Server Requirements
Server Requirements (Central Server)
- Windows Server 2012/2016/2019
- Fast access to image storage (gigabit ethernet) or local hard drives for images
- VisionHub 2.5 GB; SQL Express 6 GB; NodeJs 10GB
- 32 GB main memory
- 8 Core CPU
- VisionHub components: database, api-server, webapp, tile-server, import-worker
Server Requirements (Analysis Worker)
Each CPU core pack allows the analysis workers to use an additional 16 Cores. For parallelized processing, workers can be deployed on multiple servers. As stated above, each worker should ideally get its own dedicated server so that it can use all CPU/GPU power that is available. It is possible to configure a server to use multiple analysis workers, but note however, they will compete for memory and CPU/GPU power.
- Windows Server 2012/2016/2019
- Fast access to image storage (gigabit ethernet) or local hard drives for images
- VisionHub 1.5 GB; NodeJS 10 GB
- 32 GB main memory
- Optional: local temporary storage space: X TB
- If image modifying operators such as pre-processing operations are required in the analysis pipeline, then each worker will create temporary data for each image modifying operator. Therefore, each worker requires space for this temporary data. For example, if you plan to analyze a 100 GB file with a complex pipeline that has 3 pre-processing operations (2 denoising and one correction filter) this would require 300 GB temp space for each worker or workflow run. Note, this will not always be required and depends on the pipeline being used.
- Another option for handling temporary data storage is to use a high-speed central storage for the cache folder.
- CPU Cores: The number of cores required depends on the number of required workers. Each worker requires one core pack utilizing 16 cores.
- Optional: GPU
- Analysis workers can utilize available GPU for certain operators. GPU is only required when a machine learning operator is being used in the pipeline. If no GPU is available, the worker will use CPU instead. The GPU must be on the analysis worker server; it cannot use the GPU on the render server.
Server Requirements (3D SSR render server)
The 3D SSR render server gets the volume data for the images to render via the TileServer interface and does not require direct access to the central image storage. This allows deployment of the render server outside the intranet and allows for the possibility to use mixed cloud/on-premises installations for this component.
Each 3D SSR render server can provide multiple render streams. Graphics Memory and power will be split. E.g. with an 8 GB graphics card you could either provide one stream with 8 GB possible volume load, or two streams with 4 GB possible volume load. This decision should be discussed with your account manager in preparation for deployment, and advisement can be provided based on expected use.

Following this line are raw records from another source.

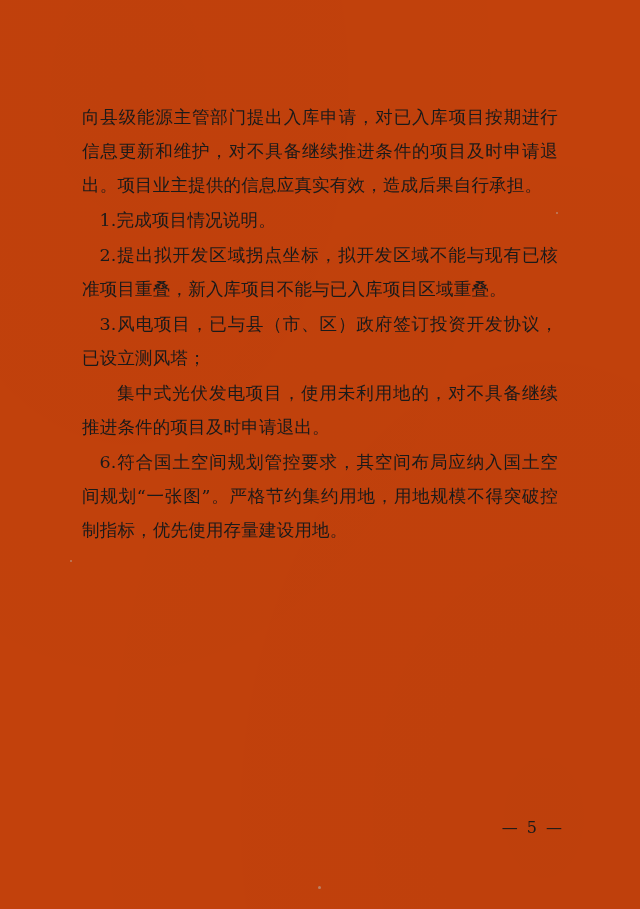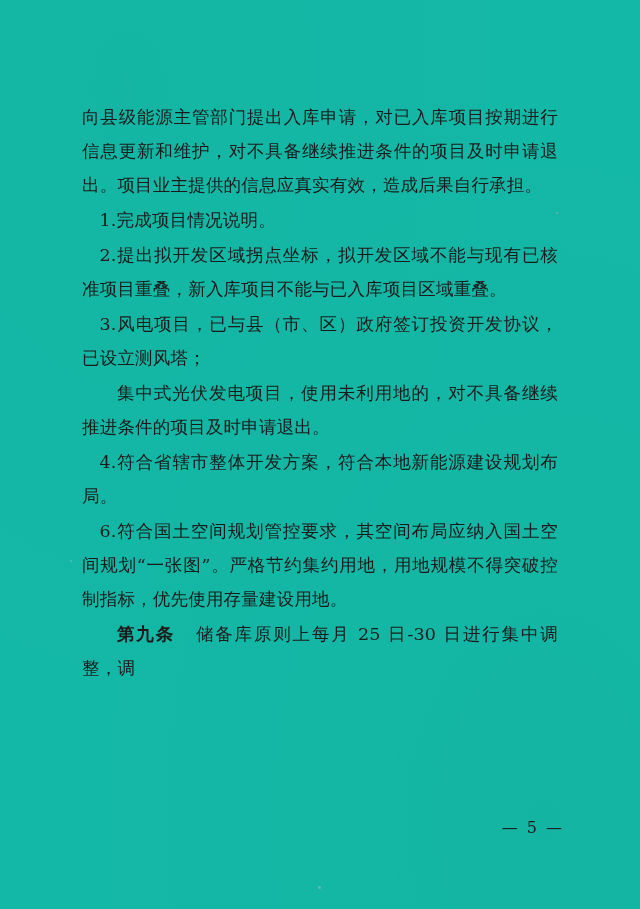--- a/index.html
+++ b/index.html
@@ -17,7 +17,7 @@
     position: relative;
     width: 640px;
     height: 909px;
-    background: #14b8a6;
+    background: #c2410c;
     box-sizing: border-box;
   }
   

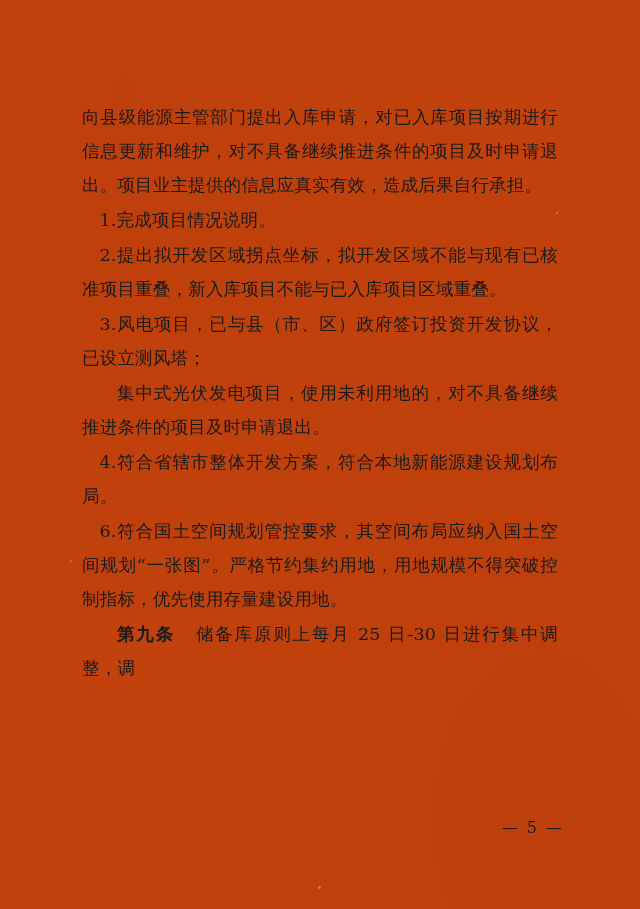--- a/index.html
+++ b/index.html
@@ -107,9 +107,6 @@
       <span>集中式光伏发电项目，使用未利用地的，对不具备继续推进条件的项目及时申请退出。</span>
     </p>
 
-    <p class="para indent1">
-      <span>4.符合省辖市整体开发方案，符合本地新能源建设规划布局。</span>
-    </p>
 
 
     <p class="para indent1">

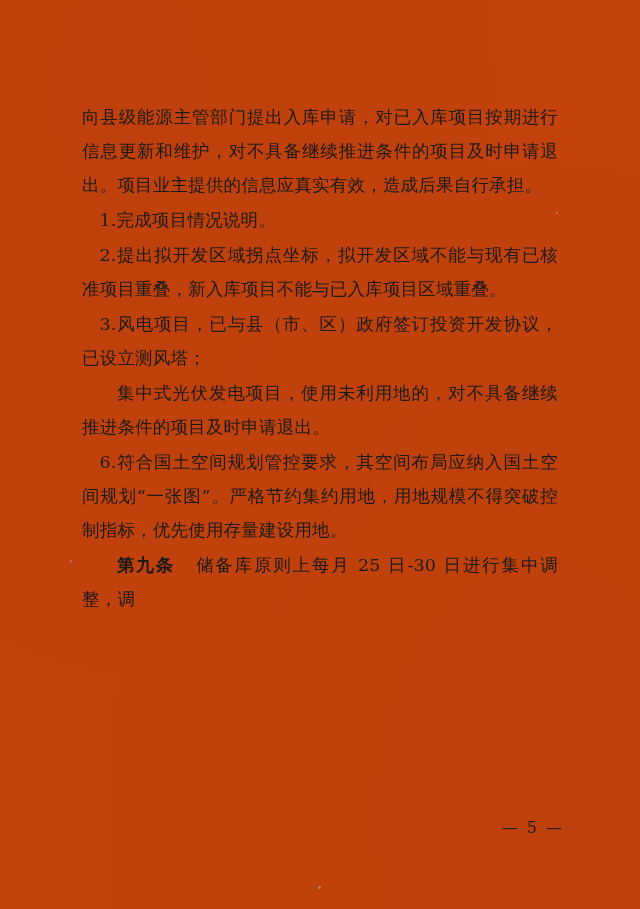--- a/index.html
+++ b/index.html
@@ -113,9 +113,6 @@
       <span>6.符合国土空间规划管控要求，其空间布局应纳入国土空间规划“一张图”。严格节约集约用地，用地规模不得突破控制指标，优先使用存量建设用地。</span>
     </p>
 
-    <p class="para indent2">
-      <span class="art">第九条</span><span class="art-gap"></span><span>储备库原则上每月 25 日-30 日进行集中调整，调</span>
-    </p>
 
   </div>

- Windows Server 2012/2016/2019
- VisionHub 1 GB; NodeJS 10 GB
- Local cache: X TB (depending on the number of images)
- Required for caching tiles before rendering. If the system is configured to provide a single stream with 8 GB of volume load, then each dataset might load up to 8 GB of image tiles from the VisionHub tile server. To avoid re-loading, we suggest choosing a cache size based on the number of images on the system. E.g. if there are 4 images and you have a 8 GB graphics card you would need 32 GB of cache; 500 images X 8 GB = 4 TB etc. The more images, the greater the cache volume needed.
- Another option is to use a high-speed central storage for cache, but this is only possible if installed in same intranet.